I measured all necks for ID measurement and for OD measurements.
If I have .001" difference I do not use that brass to shoot a group with in load testing.
In fact if I have a case with 1/2 of a thousandths difference I will not use it in load testing.

What happened here is I had Lapua cases and some were annealed and then sized and I had some others that were not annealed.

I thought I will just anneal the already sized cases and brush the insides of the necks and load them.
I began loading them and WOW the pressures to seat a round were very high.
I took a few of those cases and ran them back through the Full Length sizing die and brushed the insides of the necks again.
Seating pressures were lower.
Those got mixed in with the other Lapua cases and I felt the differences in seating pressures.

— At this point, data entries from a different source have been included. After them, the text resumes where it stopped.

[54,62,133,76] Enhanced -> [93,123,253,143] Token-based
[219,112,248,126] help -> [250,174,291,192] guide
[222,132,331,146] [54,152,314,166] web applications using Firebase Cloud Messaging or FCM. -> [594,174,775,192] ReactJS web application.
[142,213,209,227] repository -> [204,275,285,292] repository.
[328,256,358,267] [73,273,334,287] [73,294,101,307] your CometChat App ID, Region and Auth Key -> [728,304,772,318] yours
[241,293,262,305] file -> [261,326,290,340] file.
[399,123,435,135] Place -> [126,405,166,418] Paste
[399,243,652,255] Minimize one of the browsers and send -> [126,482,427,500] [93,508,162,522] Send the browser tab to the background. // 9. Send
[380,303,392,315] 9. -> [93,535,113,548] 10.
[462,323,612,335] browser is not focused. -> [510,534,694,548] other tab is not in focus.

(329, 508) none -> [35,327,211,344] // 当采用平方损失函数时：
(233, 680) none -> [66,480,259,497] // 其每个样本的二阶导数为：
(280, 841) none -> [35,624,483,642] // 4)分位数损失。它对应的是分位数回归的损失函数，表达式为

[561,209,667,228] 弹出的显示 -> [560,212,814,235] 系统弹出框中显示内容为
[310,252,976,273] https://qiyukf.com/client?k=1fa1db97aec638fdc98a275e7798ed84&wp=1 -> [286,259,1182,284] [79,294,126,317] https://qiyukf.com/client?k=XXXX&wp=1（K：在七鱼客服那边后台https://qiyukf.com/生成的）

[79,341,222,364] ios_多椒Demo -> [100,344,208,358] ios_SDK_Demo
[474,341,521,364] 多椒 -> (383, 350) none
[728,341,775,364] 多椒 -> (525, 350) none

I do have a small valve spring pressure tester I can use and see exactly what pressures are when seating.
I do not use it except for experiments or valve springs.

I will agree Lapua cases have very even seating pressures and even after dozens of reloads the seating pressures are
almost the same as once fired.
This is without annealing at all.

But i have shot groups with the same load with annealed Lapua and not annealed and I get tighter groups and minimal fliers
with annealed each time Lapua cases.. same goes for any brand case I have shot.

I have tried .001" neck tension(interference fit) .0015" .002" and .003" I have found .003" works best for me and my guns.
I do not crimp.
I tried and it did not help my groups any at all.

I also tried .004-.005-.008" neck tension and those just work the brass in a negative way.
Too much and you remove some of the spring back because you are removing the annealing benefits.


I will explain that a bit.
At .008" neck tension seating the bullet took a lot of pressure but as the bullet base got past the neck and into the shoulder
the seating pressures dropped. and it dropped below where the .004" case was at.

So I removed the .308 bullet from the case with an inertia puller and measured case ID it was .0005" smaller than bullet OD.
So .3075" ID
The .003" interference fit would have .001" interference fit after pulling a bullet and the .004" was sometimes .001" and sometimes less. So .004" was a bit iffy.

If crimping works for you guys then by all means add a crimp.
There are dozens of ways to get there.